I hear that the nanascarleppi person has stocks of the Met organization and gets a kickback each time someone falls in her trap.


----------



## rgz (Mar 6, 2010)

@nanascarleppi D) : I'm of the type that can listen to a piece over and over again so I think it would be worth it for the ~15% savings ... plus I'm still unfamiliar with probably half of our top 100 operas (!) so there's plenty of things I need to catch up on. Is there not a large enough video selection for you to find it worthwhile for a year-at-a-time?
@alma: I believe one has to donate $150 to get that reduced rate. At a year's subscription, that would equal out to $248 out of pocket, but you're right that I'd get discounts on tickets and such. But as I can only afford about one NYC jaunt per year I don't know that I'd break even. It's a good thought and if I had more disposable income I wouldn't hesitate to support the Met at the highest level I could afford, but that will have to wait for the future I'm afraid.


----------



## mamascarlatti (Sep 23, 2009)

Almaviva said:


> I hear that the nanascarleppi person has stocks of the Met organization and gets a kickback each times someone falls in her trap.

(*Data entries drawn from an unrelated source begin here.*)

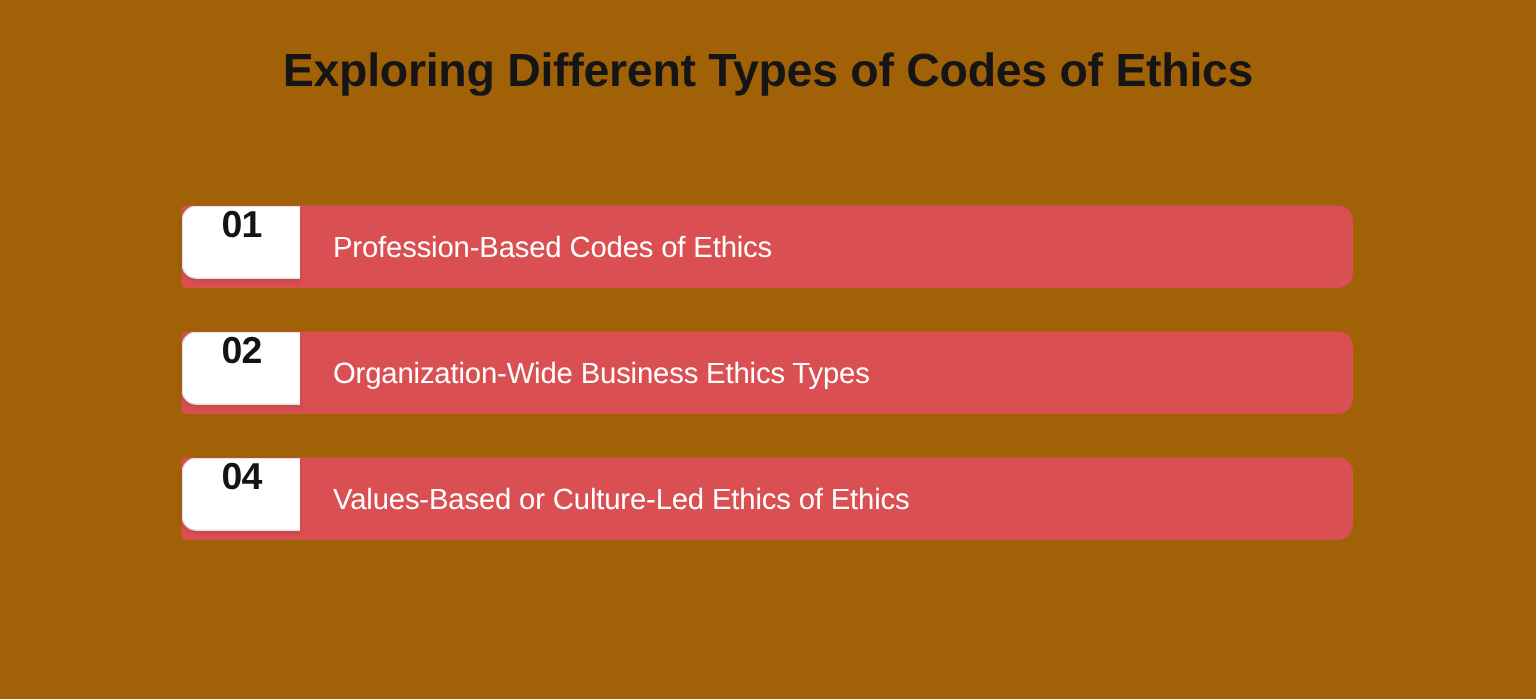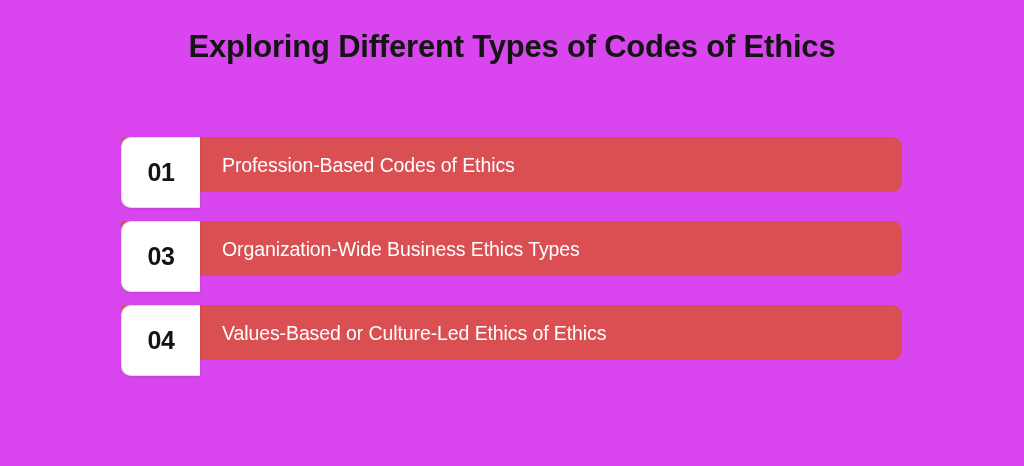"Exploring Different Types of Codes" #infographic { background: #d946ef -> #a16207 }
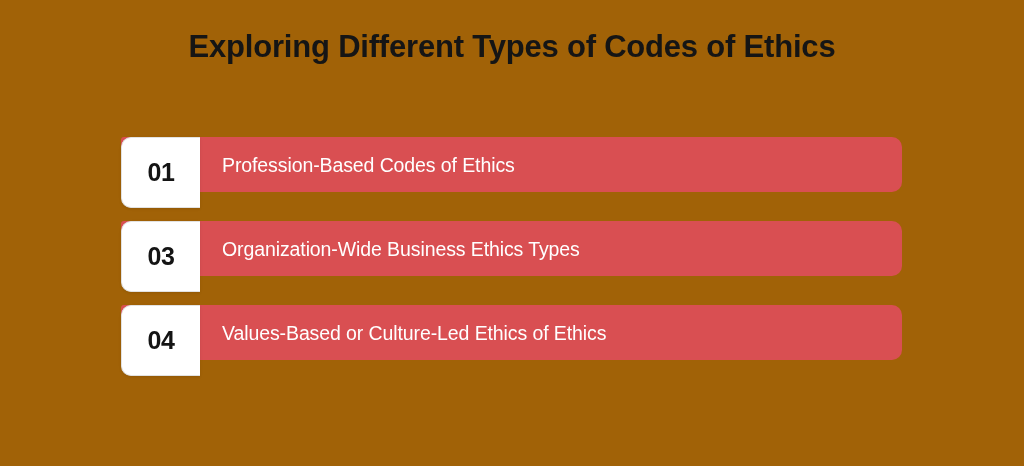"01" .row-number-badge { align-items: center -> none; height: 71px -> 49px }
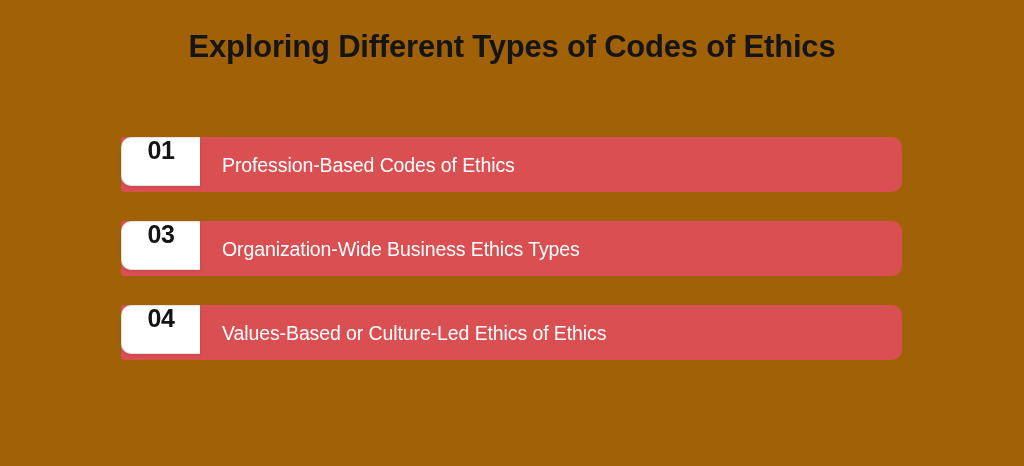"03" span.row-number { text: 03 -> 02 }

The returns are pathetic now that they spent $40m on strengthening the floor for Lepage's white elephant.


----------



## mamascarlatti (Sep 23, 2009)

rgz said:


> @nanascarleppi D) : I'm of the type that can listen to a piece over and over again so I think it would be worth it for the ~15 savings ... plus I'm still unfamiliar with probably half of our top 100 operas (!) so there's plenty of things I need to catch up on. Is there not a large enough video selection for you to find it worthwhile for a year-at-a-time?
> @alma: I believe one has to donate $150 to get that reduced rate. At a year's subscription, that would equal out to $248 out of pocket, but you're right that I'd get discounts on tickets and such. But as I can only afford about one NYC jaunt per year I don't know that I'd break even. It's a good thought and if I had more disposable income I wouldn't hesitate to support the Met at the highest level I could afford, but that will have to wait for the future I'm afraid.


If bandwidth isn't a problem then it's probably worth it, as you also have access to a lot of audio as well as video. You'll still have to rely on YouTube for Handel or Monteverdi.


----------



## rgz (Mar 6, 2010)

Ah, bandwidth issues generally aren't a problem in the US (for home connections, anyway ... cell phone caps tend to be ludicriously small). I know that most of Australia has rather restrictive caps, does the same hold true for NZ?


----------



## mamascarlatti (Sep 23, 2009)

Yes, I'm on the biggest data allowance (40G)and I have to pay about US$70 a month for it. Then extra for every gig I use. Tell you, the "cloud" isn't coming here any time fast.


----------



## amfortas (Jun 15, 2011)

mamascarlatti said:


> The returns are pathetic now that they spent $40m on strengthening the floor for Lepage's white elephant.


But just think! Now they'll be able to have *real* elephants in Aida!


----------